Exercise details -> Print every line of the data exactly as shown.

Stored items
---

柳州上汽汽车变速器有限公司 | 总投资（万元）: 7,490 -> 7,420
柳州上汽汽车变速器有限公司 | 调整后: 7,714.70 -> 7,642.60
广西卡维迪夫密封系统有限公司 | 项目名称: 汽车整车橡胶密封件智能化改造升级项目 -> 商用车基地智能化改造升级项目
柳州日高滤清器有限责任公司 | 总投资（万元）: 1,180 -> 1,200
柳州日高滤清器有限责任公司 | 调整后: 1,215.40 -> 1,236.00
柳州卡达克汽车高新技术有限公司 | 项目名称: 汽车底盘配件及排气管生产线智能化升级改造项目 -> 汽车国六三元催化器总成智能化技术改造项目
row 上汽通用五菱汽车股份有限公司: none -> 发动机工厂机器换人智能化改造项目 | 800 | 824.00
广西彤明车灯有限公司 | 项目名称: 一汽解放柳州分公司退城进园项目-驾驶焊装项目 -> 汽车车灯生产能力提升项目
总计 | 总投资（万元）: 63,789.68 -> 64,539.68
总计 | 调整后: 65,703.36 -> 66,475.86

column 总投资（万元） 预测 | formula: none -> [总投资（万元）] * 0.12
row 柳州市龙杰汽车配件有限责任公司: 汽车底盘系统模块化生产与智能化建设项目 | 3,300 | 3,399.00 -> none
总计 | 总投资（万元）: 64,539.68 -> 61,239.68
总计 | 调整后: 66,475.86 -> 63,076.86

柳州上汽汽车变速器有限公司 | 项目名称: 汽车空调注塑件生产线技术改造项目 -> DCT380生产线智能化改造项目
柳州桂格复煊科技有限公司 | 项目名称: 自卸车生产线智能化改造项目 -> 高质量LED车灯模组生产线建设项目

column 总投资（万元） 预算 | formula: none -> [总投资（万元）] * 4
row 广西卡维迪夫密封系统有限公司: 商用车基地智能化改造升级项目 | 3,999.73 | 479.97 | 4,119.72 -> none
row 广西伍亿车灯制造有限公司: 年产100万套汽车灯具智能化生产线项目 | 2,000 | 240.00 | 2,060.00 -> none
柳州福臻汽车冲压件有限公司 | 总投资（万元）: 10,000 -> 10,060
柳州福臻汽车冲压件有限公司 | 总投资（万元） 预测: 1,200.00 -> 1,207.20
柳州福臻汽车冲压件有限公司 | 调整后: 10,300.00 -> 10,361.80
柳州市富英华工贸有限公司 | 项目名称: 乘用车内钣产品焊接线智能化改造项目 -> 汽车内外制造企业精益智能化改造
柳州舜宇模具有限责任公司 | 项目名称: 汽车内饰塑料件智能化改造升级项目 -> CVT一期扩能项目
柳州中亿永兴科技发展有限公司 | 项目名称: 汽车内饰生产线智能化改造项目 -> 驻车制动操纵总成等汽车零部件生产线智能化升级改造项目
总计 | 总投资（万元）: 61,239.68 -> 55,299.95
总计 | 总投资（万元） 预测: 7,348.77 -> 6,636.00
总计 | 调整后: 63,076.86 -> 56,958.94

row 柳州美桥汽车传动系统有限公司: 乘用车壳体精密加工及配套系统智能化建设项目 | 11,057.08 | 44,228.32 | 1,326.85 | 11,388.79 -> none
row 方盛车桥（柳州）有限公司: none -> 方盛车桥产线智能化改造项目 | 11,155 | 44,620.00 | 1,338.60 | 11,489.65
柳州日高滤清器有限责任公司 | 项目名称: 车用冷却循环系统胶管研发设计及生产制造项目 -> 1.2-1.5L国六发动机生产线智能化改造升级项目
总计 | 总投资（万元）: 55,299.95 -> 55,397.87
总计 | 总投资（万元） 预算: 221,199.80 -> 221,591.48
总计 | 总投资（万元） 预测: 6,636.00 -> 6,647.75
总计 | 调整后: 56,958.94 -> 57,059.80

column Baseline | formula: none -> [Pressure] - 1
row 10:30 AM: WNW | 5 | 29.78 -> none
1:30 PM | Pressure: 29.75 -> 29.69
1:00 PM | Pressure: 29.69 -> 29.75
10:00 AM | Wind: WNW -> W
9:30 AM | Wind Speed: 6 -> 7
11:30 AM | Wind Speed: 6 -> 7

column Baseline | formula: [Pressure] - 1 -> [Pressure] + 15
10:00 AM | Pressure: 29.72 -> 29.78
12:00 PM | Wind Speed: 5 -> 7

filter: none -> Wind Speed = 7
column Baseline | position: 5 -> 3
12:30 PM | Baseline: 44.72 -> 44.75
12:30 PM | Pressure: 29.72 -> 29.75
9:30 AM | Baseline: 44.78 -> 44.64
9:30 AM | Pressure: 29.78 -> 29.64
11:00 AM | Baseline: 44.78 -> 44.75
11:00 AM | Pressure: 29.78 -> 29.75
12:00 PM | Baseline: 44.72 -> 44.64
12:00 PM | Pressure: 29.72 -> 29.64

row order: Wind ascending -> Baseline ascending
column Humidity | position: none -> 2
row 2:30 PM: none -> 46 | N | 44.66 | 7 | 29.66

---

Task solution ->
柳州上汽汽车变速器有限公司 | 总投资（万元）: 7,490 -> 7,420
柳州上汽汽车变速器有限公司 | 调整后: 7,714.70 -> 7,642.60
广西卡维迪夫密封系统有限公司 | 项目名称: 汽车整车橡胶密封件智能化改造升级项目 -> 商用车基地智能化改造升级项目
柳州日高滤清器有限责任公司 | 总投资（万元）: 1,180 -> 1,200
柳州日高滤清器有限责任公司 | 调整后: 1,215.40 -> 1,236.00
柳州卡达克汽车高新技术有限公司 | 项目名称: 汽车底盘配件及排气管生产线智能化升级改造项目 -> 汽车国六三元催化器总成智能化技术改造项目
row 上汽通用五菱汽车股份有限公司: none -> 发动机工厂机器换人智能化改造项目 | 800 | 824.00
广西彤明车灯有限公司 | 项目名称: 一汽解放柳州分公司退城进园项目-驾驶焊装项目 -> 汽车车灯生产能力提升项目
总计 | 总投资（万元）: 63,789.68 -> 64,539.68
总计 | 调整后: 65,703.36 -> 66,475.86

column 总投资（万元） 预测 | formula: none -> [总投资（万元）] * 0.12
row 柳州市龙杰汽车配件有限责任公司: 汽车底盘系统模块化生产与智能化建设项目 | 3,300 | 3,399.00 -> none
总计 | 总投资（万元）: 64,539.68 -> 61,239.68
总计 | 调整后: 66,475.86 -> 63,076.86

柳州上汽汽车变速器有限公司 | 项目名称: 汽车空调注塑件生产线技术改造项目 -> DCT380生产线智能化改造项目
柳州桂格复煊科技有限公司 | 项目名称: 自卸车生产线智能化改造项目 -> 高质量LED车灯模组生产线建设项目

column 总投资（万元） 预算 | formula: none -> [总投资（万元）] * 4
row 广西卡维迪夫密封系统有限公司: 商用车基地智能化改造升级项目 | 3,999.73 | 479.97 | 4,119.72 -> none
row 广西伍亿车灯制造有限公司: 年产100万套汽车灯具智能化生产线项目 | 2,000 | 240.00 | 2,060.00 -> none
柳州福臻汽车冲压件有限公司 | 总投资（万元）: 10,000 -> 10,060
柳州福臻汽车冲压件有限公司 | 总投资（万元） 预测: 1,200.00 -> 1,207.20
柳州福臻汽车冲压件有限公司 | 调整后: 10,300.00 -> 10,361.80
柳州市富英华工贸有限公司 | 项目名称: 乘用车内钣产品焊接线智能化改造项目 -> 汽车内外制造企业精益智能化改造
柳州舜宇模具有限责任公司 | 项目名称: 汽车内饰塑料件智能化改造升级项目 -> CVT一期扩能项目
柳州中亿永兴科技发展有限公司 | 项目名称: 汽车内饰生产线智能化改造项目 -> 驻车制动操纵总成等汽车零部件生产线智能化升级改造项目
总计 | 总投资（万元）: 61,239.68 -> 55,299.95
总计 | 总投资（万元） 预测: 7,348.77 -> 6,636.00
总计 | 调整后: 63,076.86 -> 56,958.94

row 柳州美桥汽车传动系统有限公司: 乘用车壳体精密加工及配套系统智能化建设项目 | 11,057.08 | 44,228.32 | 1,326.85 | 11,388.79 -> none
row 方盛车桥（柳州）有限公司: none -> 方盛车桥产线智能化改造项目 | 11,155 | 44,620.00 | 1,338.60 | 11,489.65
柳州日高滤清器有限责任公司 | 项目名称: 车用冷却循环系统胶管研发设计及生产制造项目 -> 1.2-1.5L国六发动机生产线智能化改造升级项目
总计 | 总投资（万元）: 55,299.95 -> 55,397.87
总计 | 总投资（万元） 预算: 221,199.80 -> 221,591.48
总计 | 总投资（万元） 预测: 6,636.00 -> 6,647.75
总计 | 调整后: 56,958.94 -> 57,059.80

column Baseline | formula: none -> [Pressure] - 1
row 10:30 AM: WNW | 5 | 29.78 -> none
1:30 PM | Pressure: 29.75 -> 29.69
1:00 PM | Pressure: 29.69 -> 29.75
10:00 AM | Wind: WNW -> W
9:30 AM | Wind Speed: 6 -> 7
11:30 AM | Wind Speed: 6 -> 7

column Baseline | formula: [Pressure] - 1 -> [Pressure] + 15
10:00 AM | Pressure: 29.72 -> 29.78
12:00 PM | Wind Speed: 5 -> 7

filter: none -> Wind Speed = 7
column Baseline | position: 5 -> 3
12:30 PM | Baseline: 44.72 -> 44.75
12:30 PM | Pressure: 29.72 -> 29.75
9:30 AM | Baseline: 44.78 -> 44.64
9:30 AM | Pressure: 29.78 -> 29.64
11:00 AM | Baseline: 44.78 -> 44.75
11:00 AM | Pressure: 29.78 -> 29.75
12:00 PM | Baseline: 44.72 -> 44.64
12:00 PM | Pressure: 29.72 -> 29.64

row order: Wind ascending -> Baseline ascending
column Humidity | position: none -> 2
row 2:30 PM: none -> 46 | N | 44.66 | 7 | 29.66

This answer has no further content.